— PROBLEM TO WORK ON —
Transcribe each record exactly; skip any picture.

— DATASET EXCERPTS —
....................

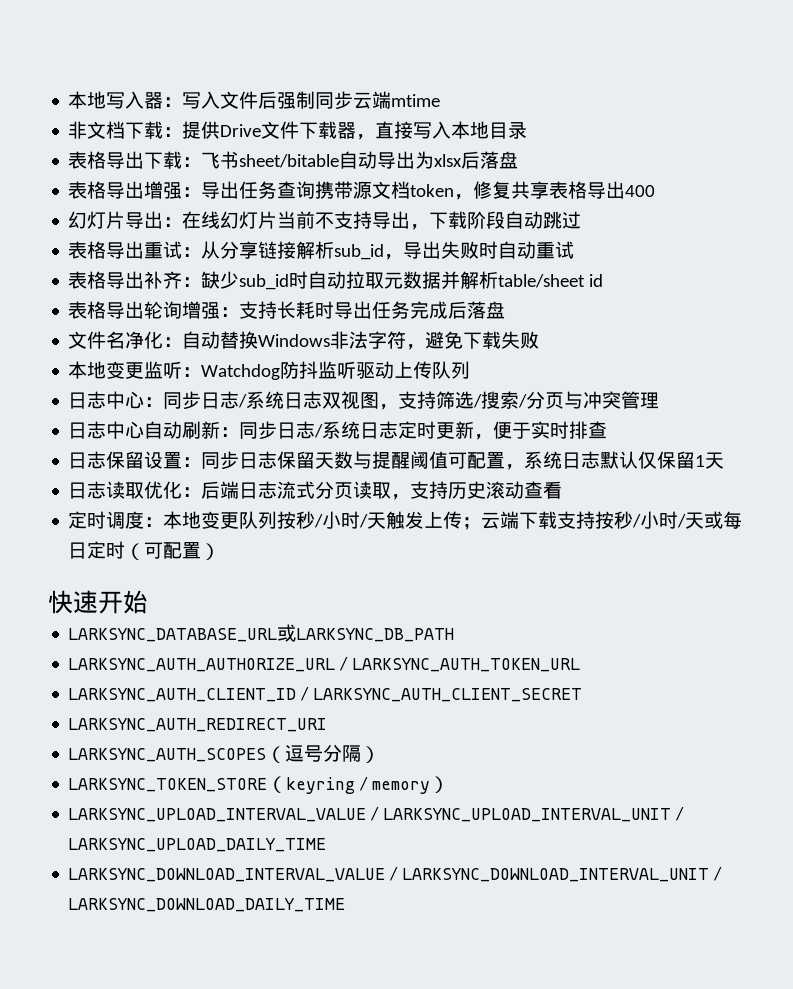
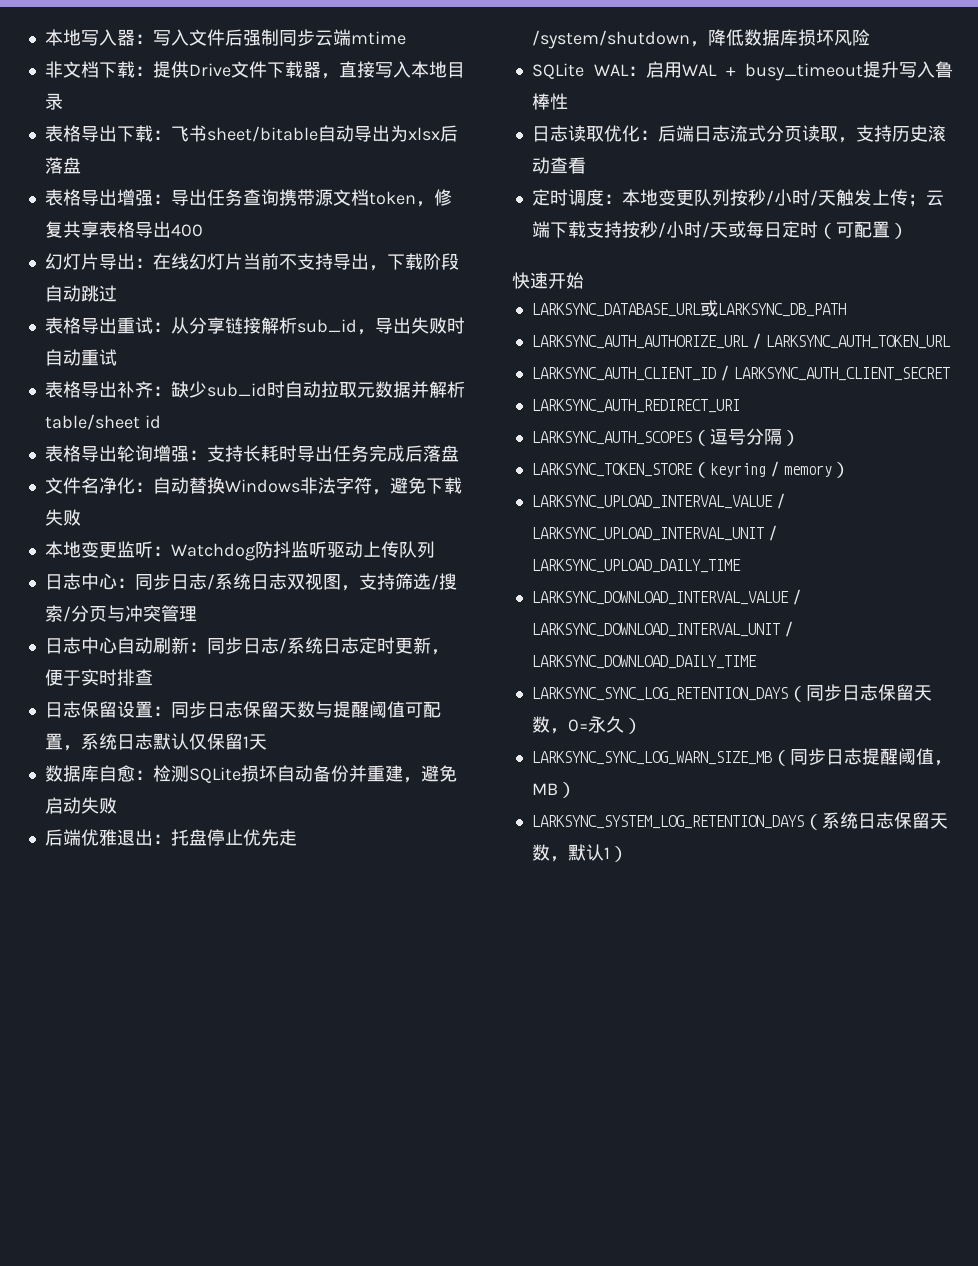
+ 数据库自愈：检测SQLite损坏自动备份并重建，避免启动失败
+ 后端优雅退出：托盘停止优先走/system/shutdown，降低数据库损坏风险
+ SQLite WAL：启用WAL + busy_timeout提升写入鲁棒性
+ LARKSYNC_SYNC_LOG_RETENTION_DAYS（同步日志保留天数，0=永久）
+ LARKSYNC_SYNC_LOG_WARN_SIZE_MB（同步日志提醒阈值，MB）
+ LARKSYNC_SYSTEM_LOG_RETENTION_DAYS（系统日志保留天数，默认1）

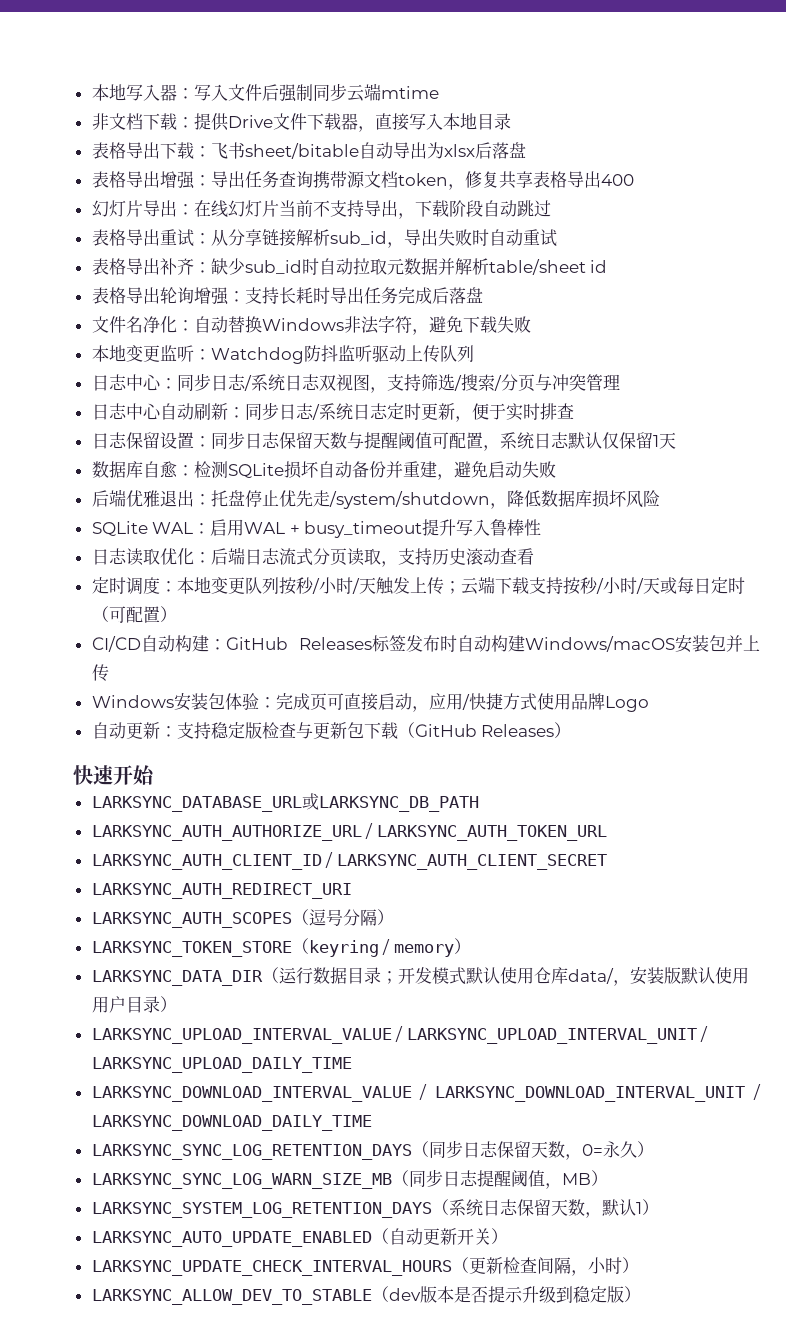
+ CI/CD自动构建：GitHub Releases标签发布时自动构建Windows/macOS安装包并上传
+ Windows安装包体验：完成页可直接启动，应用/快捷方式使用品牌Logo
+ 自动更新：支持稳定版检查与更新包下载（GitHub Releases）
+ LARKSYNC_DATA_DIR（运行数据目录；开发模式默认使用仓库data/，安装版默认使用用户目录）
+ LARKSYNC_AUTO_UPDATE_ENABLED（自动更新开关）
+ LARKSYNC_UPDATE_CHECK_INTERVAL_HOURS（更新检查间隔，小时）
+ LARKSYNC_ALLOW_DEV_TO_STABLE（dev版本是否提示升级到稳定版）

....................

— TASK RESULT —
+ 数据库自愈：检测SQLite损坏自动备份并重建，避免启动失败
+ 后端优雅退出：托盘停止优先走/system/shutdown，降低数据库损坏风险
+ SQLite WAL：启用WAL + busy_timeout提升写入鲁棒性
+ LARKSYNC_SYNC_LOG_RETENTION_DAYS（同步日志保留天数，0=永久）
+ LARKSYNC_SYNC_LOG_WARN_SIZE_MB（同步日志提醒阈值，MB）
+ LARKSYNC_SYSTEM_LOG_RETENTION_DAYS（系统日志保留天数，默认1）

+ CI/CD自动构建：GitHub Releases标签发布时自动构建Windows/macOS安装包并上传
+ Windows安装包体验：完成页可直接启动，应用/快捷方式使用品牌Logo
+ 自动更新：支持稳定版检查与更新包下载（GitHub Releases）
+ LARKSYNC_DATA_DIR（运行数据目录；开发模式默认使用仓库data/，安装版默认使用用户目录）
+ LARKSYNC_AUTO_UPDATE_ENABLED（自动更新开关）
+ LARKSYNC_UPDATE_CHECK_INTERVAL_HOURS（更新检查间隔，小时）
+ LARKSYNC_ALLOW_DEV_TO_STABLE（dev版本是否提示升级到稳定版）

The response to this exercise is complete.